Re: Locking B-tree leafs immediately in exclusive mode

From
Alexander Korotkov
Date:
On Thu, Jun 14, 2018 at 4:56 PM Claudio Freire <klaussfreire@gmail.com> wrote:
> Not at all. Insertion cost in unique indexes with lots of duplicates
> (happens, dead duplicates) grows quadratically on the number of
> duplicates, and that's improved by making the index unique and sorted.

Sorry, I've messed up the terms.  I did actually compare current
non-unique indexes with non-unique indexes keeping duplicate entries
ordered by TID (which makes them somewhat unique).  I didn't really
considered indexes, which forces unique constraints.  For them
insertion cost grows quadratically (as you mentioned) independently on
whether we're keeping duplicates ordered by TID or not.

------
Alexander Korotkov
Postgres Professional: http://www.postgrespro.com
The Russian Postgres Company


Re: Locking B-tree leafs immediately in exclusive mode

From
Peter Geoghegan
Date:
On Thu, Jun 14, 2018 at 5:43 AM, Alexander Korotkov
<a.korotkov@postgrespro.ru> wrote:
> Could you, please, clarify what do you mean by "fan-in"?  As I
> understood, higher "fan-in" means more children on single non-leaf
> page, and in turn "better branching".  Is my understanding correct?

Yes, your understanding is correct.

> If my understanding is correct, then making leaf level truly unique
> without suffix truncation will kill fan-in, because additional heap
> TID attribute will increase pivot tuple size.

You're right that that's theoretically possible. However, in practice
we can almost always truncate away the heap TID attribute from pivot
tuples. We only need the heap TID attribute when there is no other
distinguishing attribute.

> However, that doesn't
> look like inevitable shortcoming, because we could store heap TID in
> t_tid of pivot index tuples.

But the offset doesn't have enough space for an entire TID.

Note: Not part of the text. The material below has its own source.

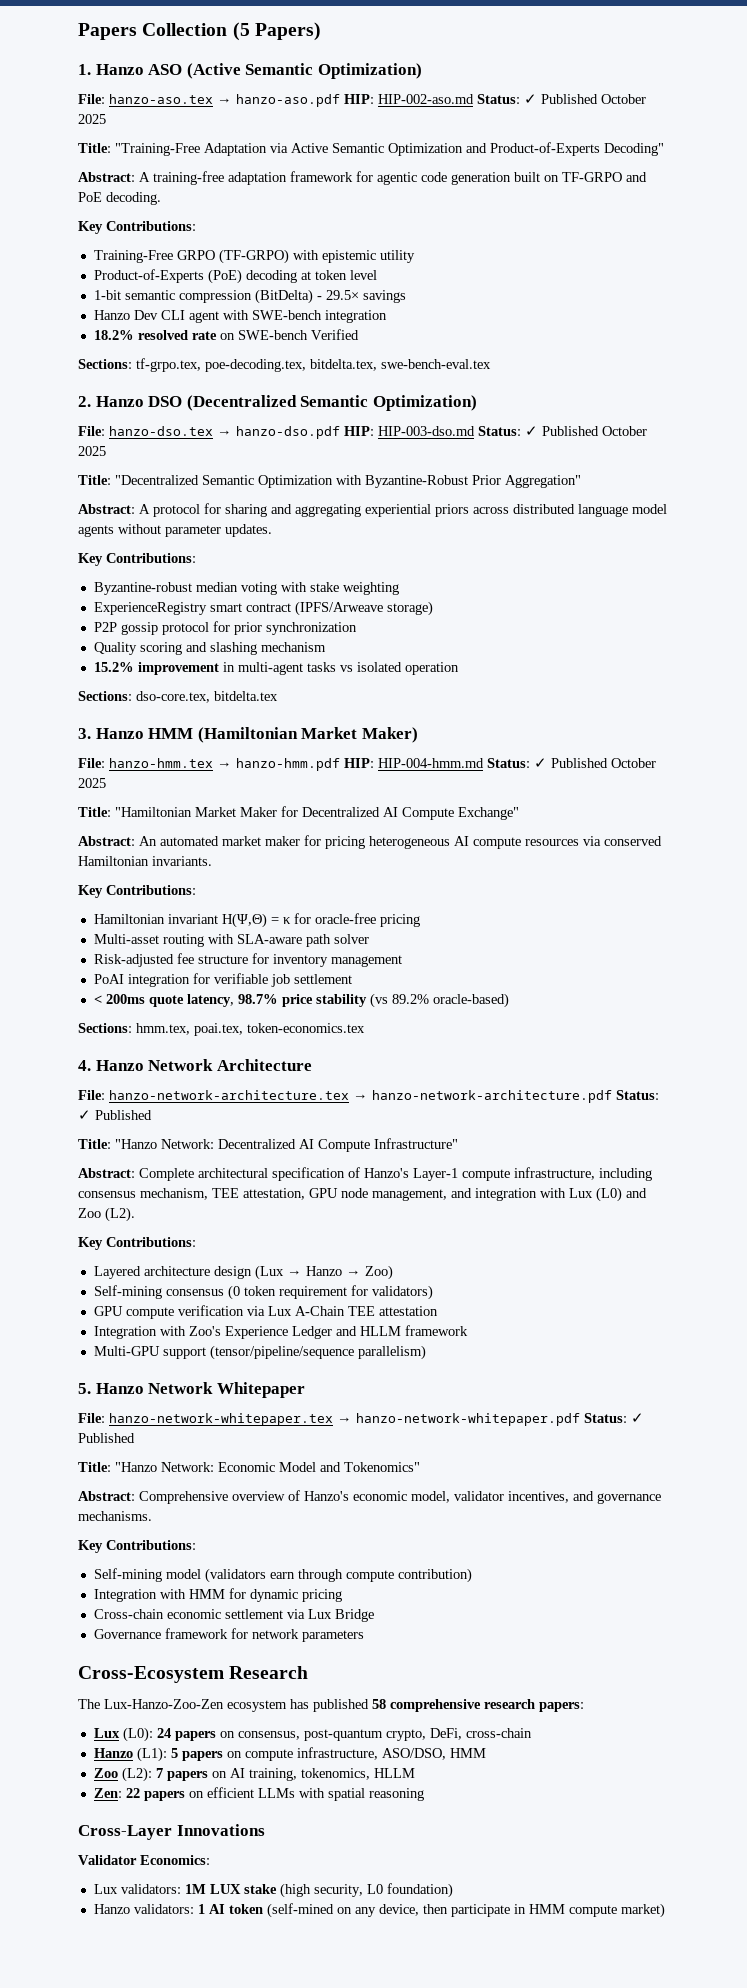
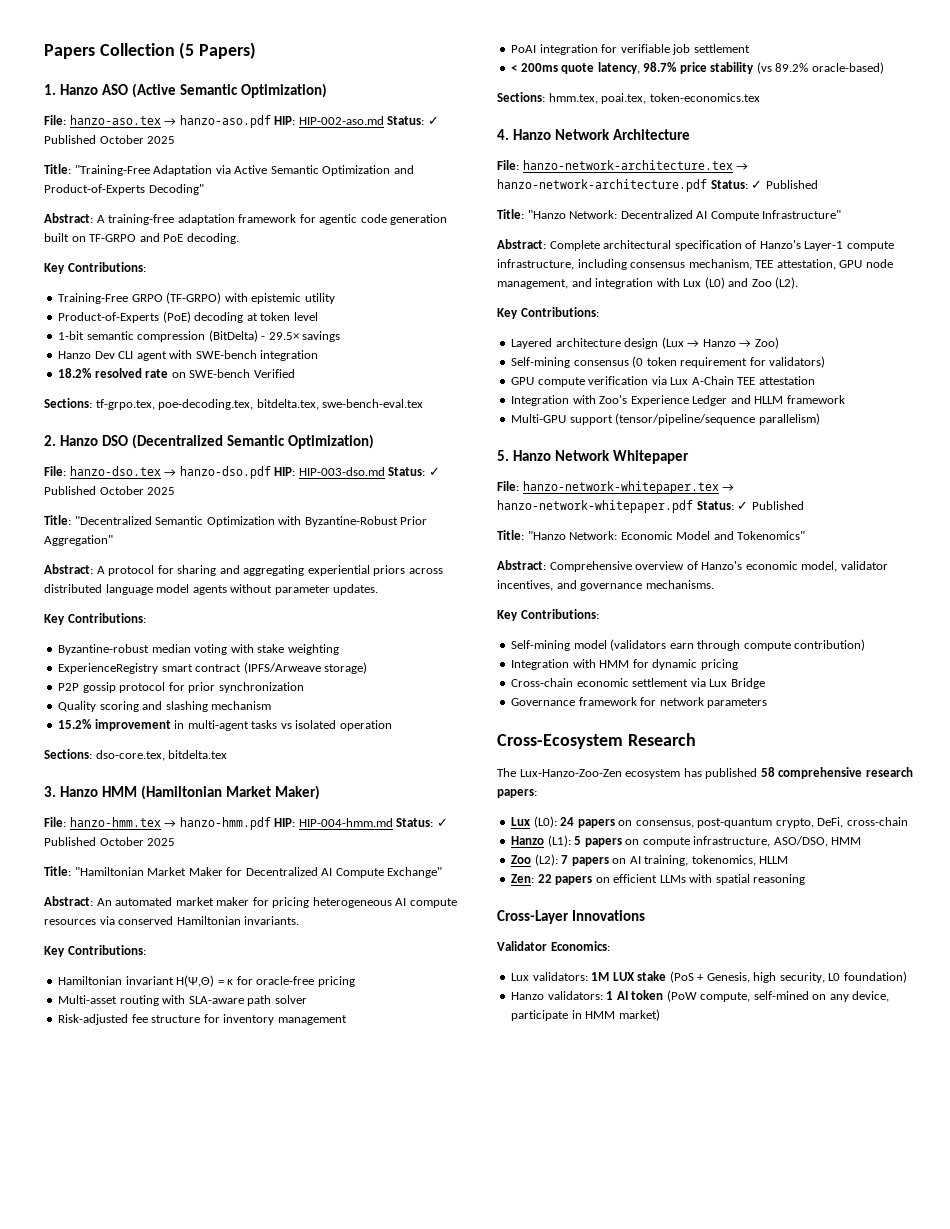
- Lux validators: 1M LUX stake (high security, L0 foundation)
+ Lux validators: 1M LUX stake (PoS + Genesis, high security, L0 foundation)
- Hanzo validators: 1 AI token (self-mined on any device, then participate in HMM compute market)
+ Hanzo validators: 1 AI token (PoW compute, self-mined on any device, participate in HMM market)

> So, my idea that it's not necessary to couple suffix truncation with
> making leaf tuples unique.

It seems like by far the simplest way. I don't really care about
suffix truncation, though. I care about making the leaf tuples unique.
Suffix truncation can help.

> Regarding just making leaf tuples unique,
> I understand that it wouldn't be always win.  When we have a lot of
> duplicates, current implementation searches among the pages containing
> those duplicates for the first page containing enough of free space.
> While with unique index, we would have to always insert into
> particular page.  Thus, current implementation gives us better filling
> of pages, and (probably) faster insertion.

You're definitely right that that's the weakness of the design.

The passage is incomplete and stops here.